As far as I have been able to tell, no qualified statistician has reviewed Monero's privacy model, despite the fact that it clearly relies upon resistance to statistical attack to prevent traceability of transactions. Or, to word it more alarmingly, no qualified statistician whose goal is to protect the privacy of Monero users has reviewed Monero's privacy model. As an empirical microeconomist, I consider myself roughly equivalent to an applied statistician within this context, particularly since transactions are a key object of study within my discipline --- and therefore I may have special subject matter insight into the issue.
Much academic ink has already been spilled regarding the importance of having a good MSA. However, the clearest statement on the issue may be from @moneromooo-monero, who is responsible for a greater number of commits to the Monero codebase than any other developer.
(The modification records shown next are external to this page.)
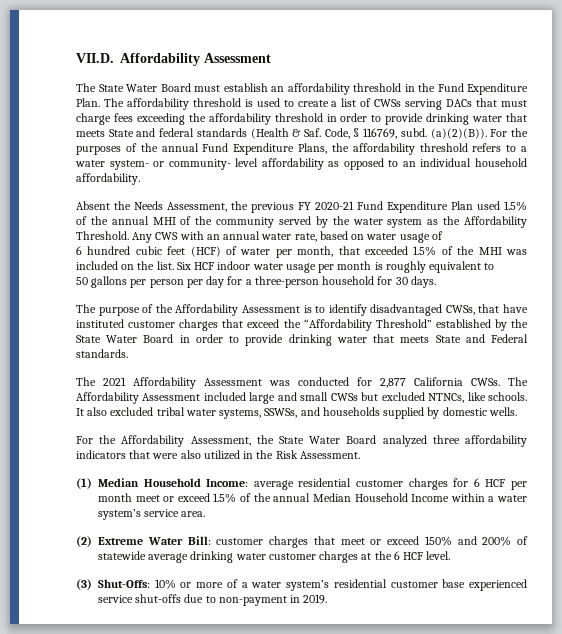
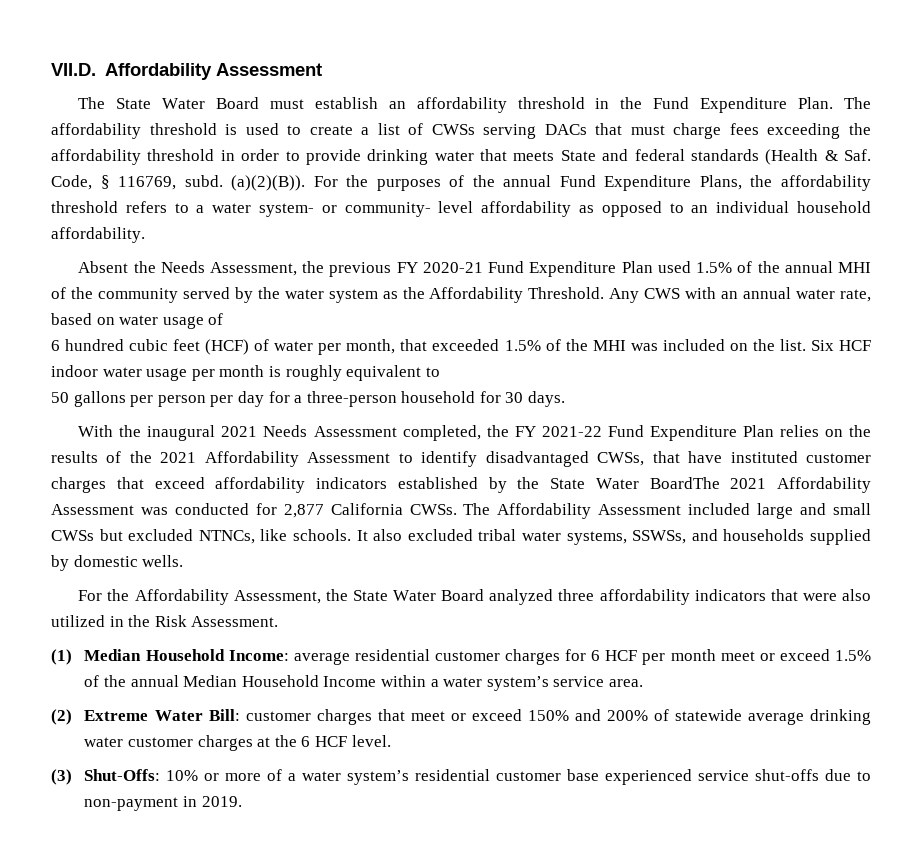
- The purpose of the Affordability Assessment is to identify disadvantaged CWSs, that have instituted customer charges that exceed the “Affordability Threshold” established by the State Water Board in order to provide drinking water that meets State and Federal standards.
- The 2021 Affordability Assessment was conducted for 2,877 California CWSs.
+ With the inaugural 2021 Needs Assessment completed, the FY 2021-22 Fund Expenditure Plan relies on the results of the 2021 Affordability Assessment to identify disadvantaged CWSs, that have instituted customer charges that exceed affordability indicators established by the State Water BoardThe 2021 Affordability Assessment was conducted for 2,877 California CWSs.

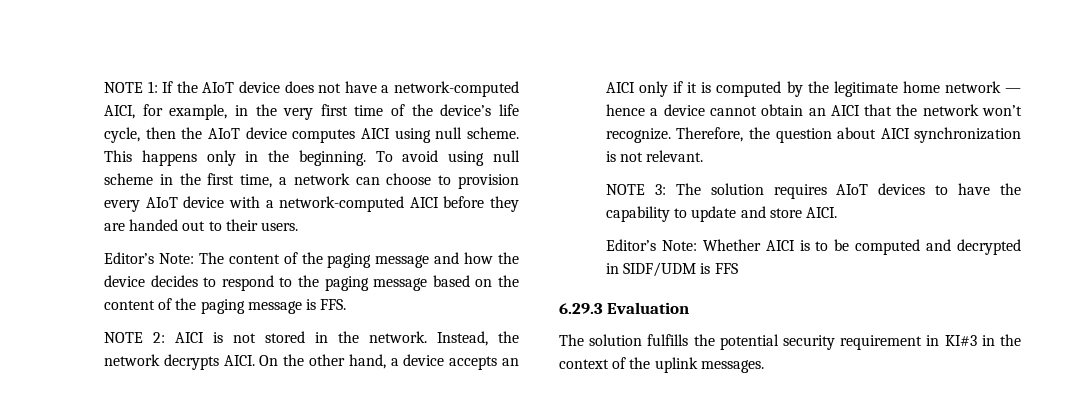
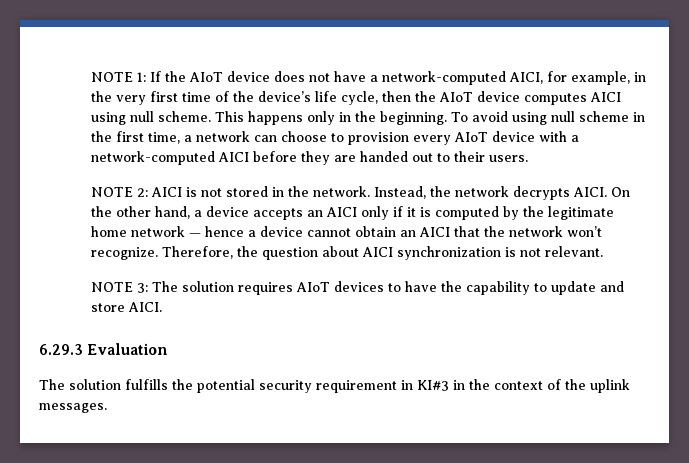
- Editor’s Note: The content of the paging message and how the device decides to respond to the paging message based on the content of the paging message is FFS.
- Editor’s Note: Whether AICI is to be computed and decrypted in SIDF/UDM is FFS

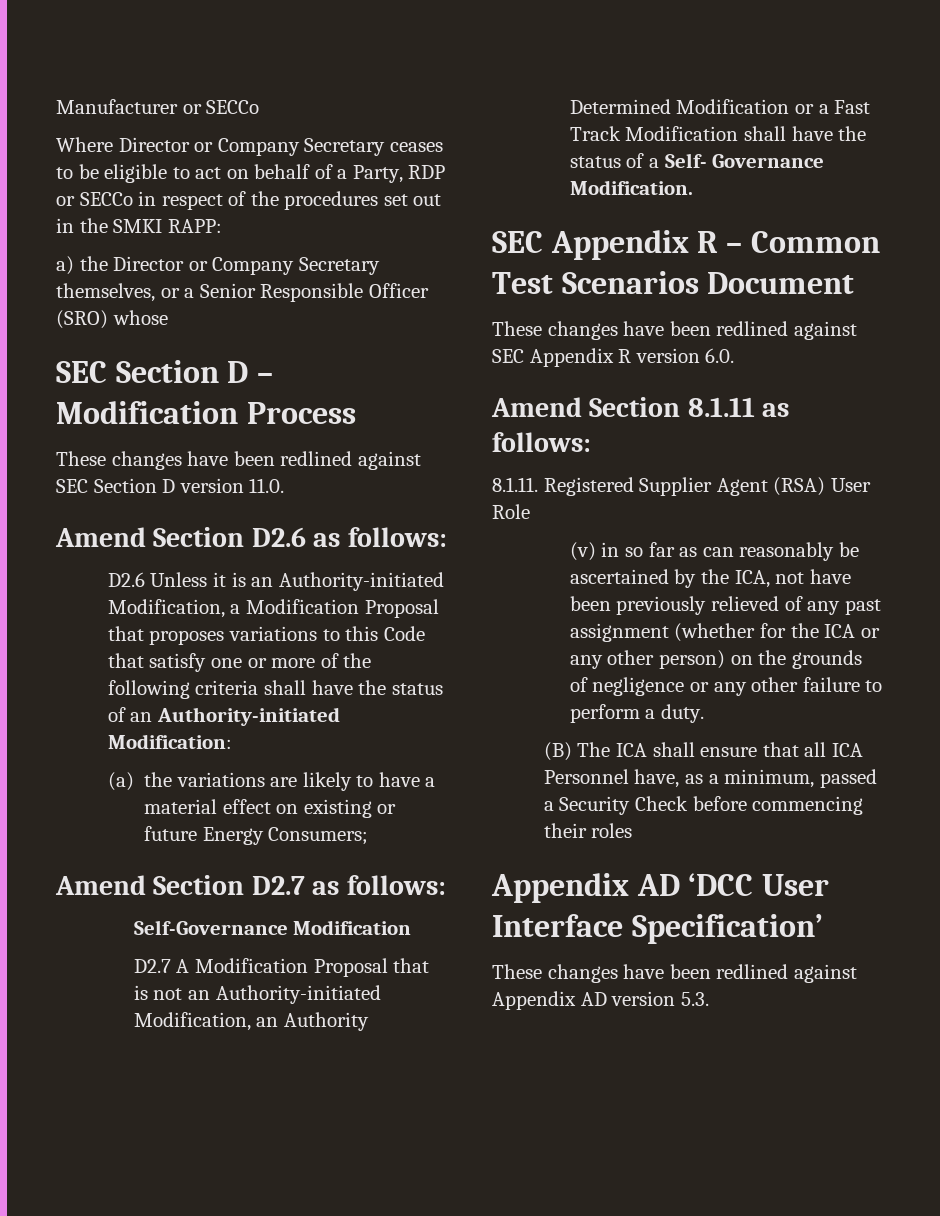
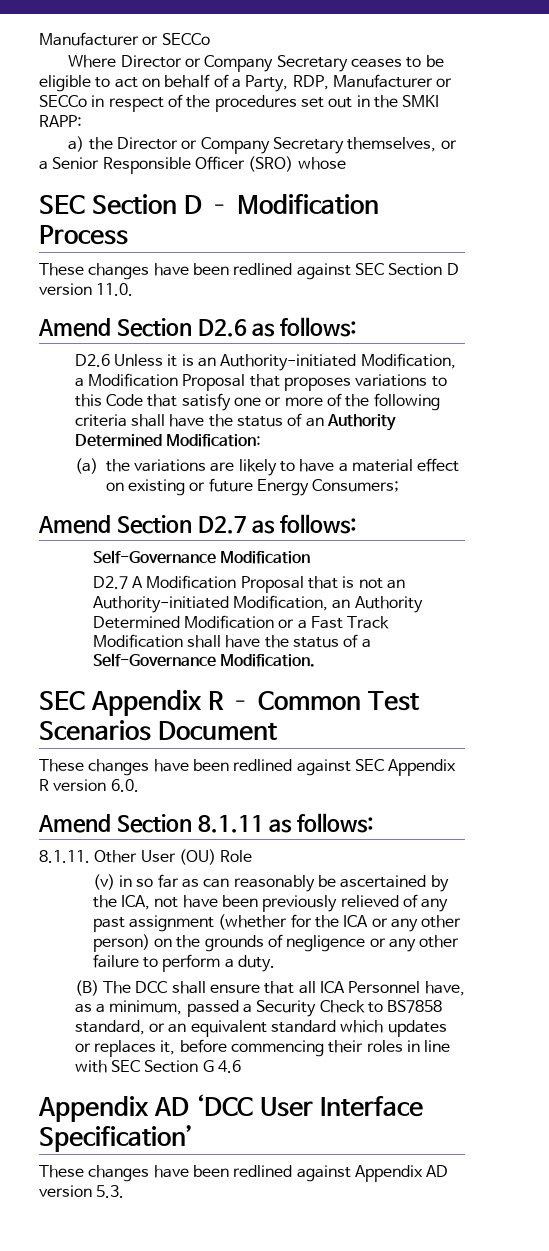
- Where Director or Company Secretary ceases to be eligible to act on behalf of a Party, RDP or SECCo in respect of the procedures set out in the SMKI RAPP:
+ Where Director or Company Secretary ceases to be eligible to act on behalf of a Party, RDP, Manufacturer or SECCo in respect of the procedures set out in the SMKI RAPP:
- D2.6 Unless it is an Authority-initiated Modification, a Modification Proposal that proposes variations to this Code that satisfy one or more of the following criteria shall have the status of an Authority-initiated Modification:
+ D2.6 Unless it is an Authority-initiated Modification, a Modification Proposal that proposes variations to this Code that satisfy one or more of the following criteria shall have the status of an Authority Determined Modification:
- D2.7 A Modification Proposal that is not an Authority-initiated Modification, an Authority Determined Modification or a Fast Track Modification shall have the status of a Self- Governance Modification.
+ D2.7 A Modification Proposal that is not an Authority-initiated Modification, an Authority Determined Modification or a Fast Track Modification shall have the status of a Self-Governance Modification.
- 8.1.11. Registered Supplier Agent (RSA) User Role
+ 8.1.11. Other User (OU) Role
- (B) The ICA shall ensure that all ICA Personnel have, as a minimum, passed a Security Check before commencing their roles
+ (B) The DCC shall ensure that all ICA Personnel have, as a minimum, passed a Security Check to BS7858 standard, or an equivalent standard which updates or replaces it, before commencing their roles in line with SEC Section G 4.6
Recently he stated:
[Fixing the mixin selection algorithm] is important. It's the weakest part of monero.
On September 16, I submitted a 28-page encrypted document to Monero's Vulnerability Response Process (VRP). It contained a practical statistical attack on user privacy as well as an outline of a plan to overhaul the MSA to (1) reduce the potency of the attack in the medium term through a novel technique I have named Optimal Static Parametric Estimation of Arbitrary Distributions (OSPEAD); and to (2) eventually render the attack completely inert through a nonparametric and possibly dynamic approach. Dr. Mitchell P. Krawiec-Thayer (a.k.a. isthmus), longtime Monero Research Lab researcher, has called my work "a fundamental breakthrough in analyzing Monero-style ledgers."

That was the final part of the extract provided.